Battery can last long up to 5-6 hours with your usual browsing, watching clips and writing e-mails. I do have a specific setting where I can make the Razer Blade alive for 9-10 hours (without any gaming).
If you have the cash and prefer a true gaming laptop, the Razer Blade won’t disappoint you. People complain about the price as the specs can be found on other brands with a cheaper tag. But you need to understand, this is a engineering marvel of Razer, only a few manufacturers can design such thin and powerful notebook.

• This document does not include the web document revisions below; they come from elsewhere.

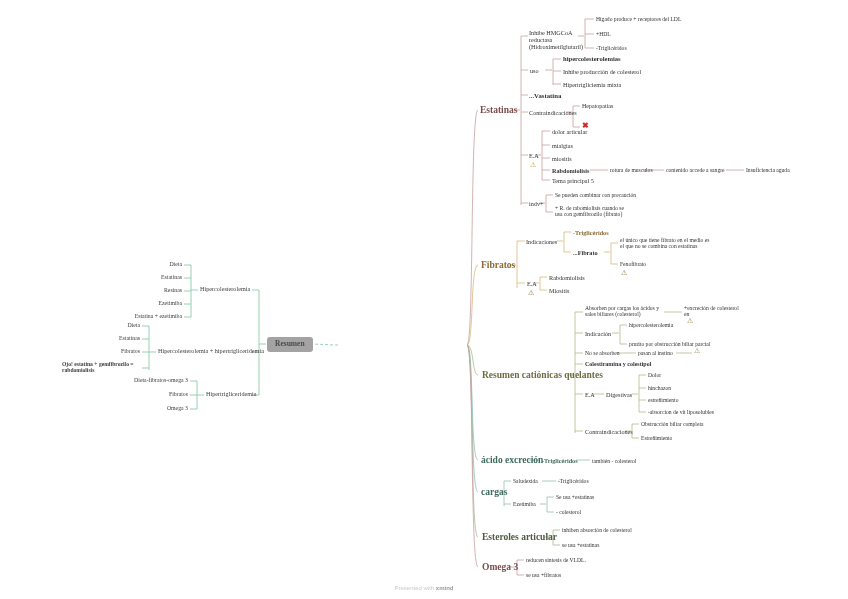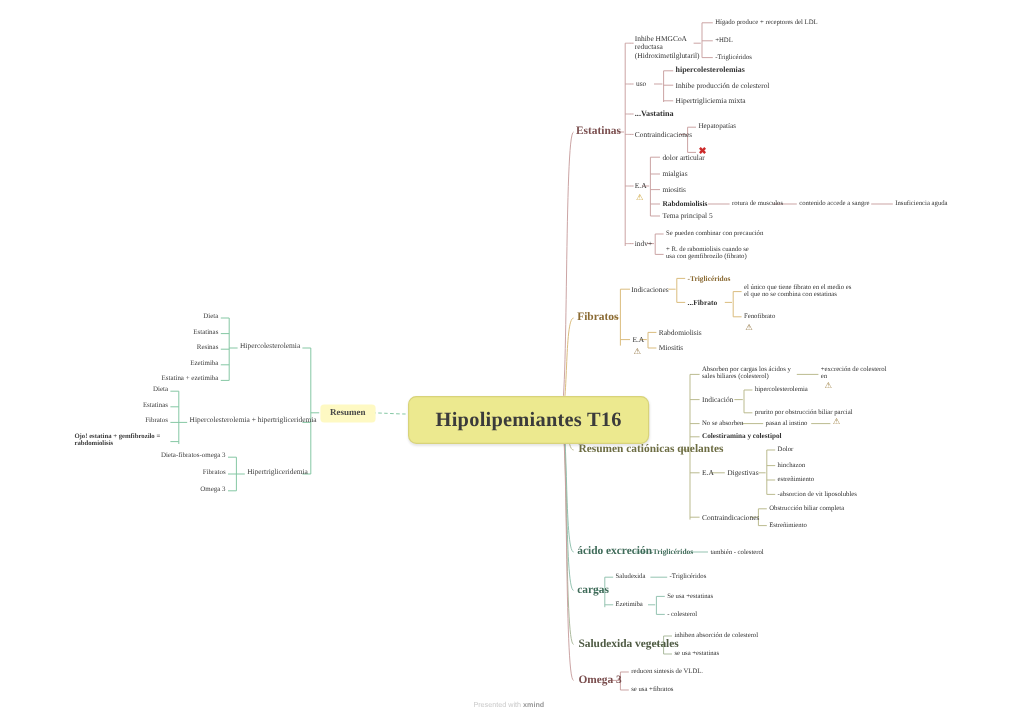"Resumen" .n-resumen { background: #fef9c3 -> #a3a3a3 }
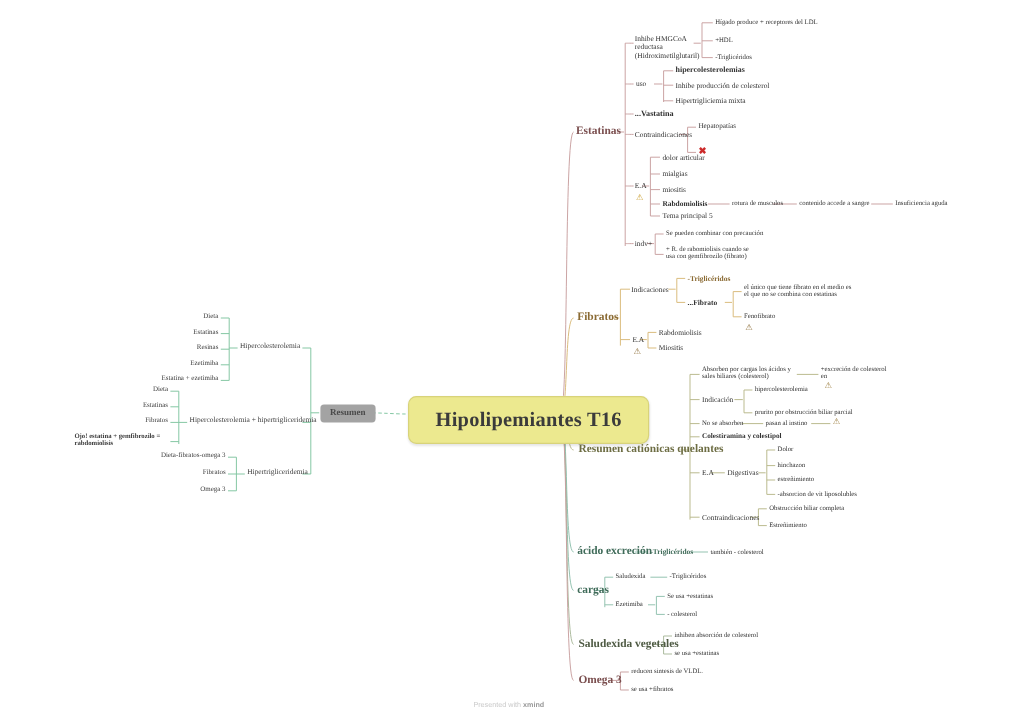"Hipolipemiantes T16" div.node { html: <div>Hipolipemiantes T16</div> -> none }
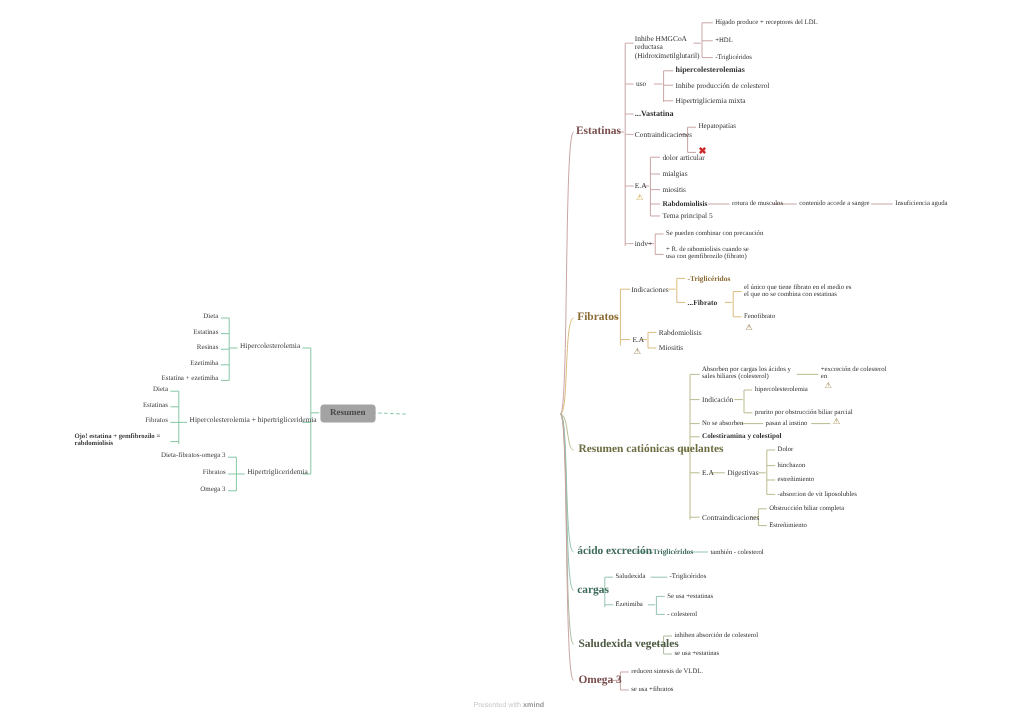"Saludexida vegetales" div.node { text: Saludexida vegetales -> Esteroles articular }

MSI GE62 Apache Pro-004 15.6″ Gaming Laptop Notebook
I bought this laptop mainly for music creation via FL Studio and For some gaming. I’m actually very impressed with it and it exceeded my expectations. There are a few problems but i’ll get into those later. Anyways the build quality on this thing is excellent with metal on the lid and inside where you will lay your hands while typing. the bottom of the laptop is plastic, but it doesn’t really feel that bad, would be better if it was all metal though. The i7 in this thing is a beast and is perfect for music creation, video editing, and anything else that is very CPU intensive.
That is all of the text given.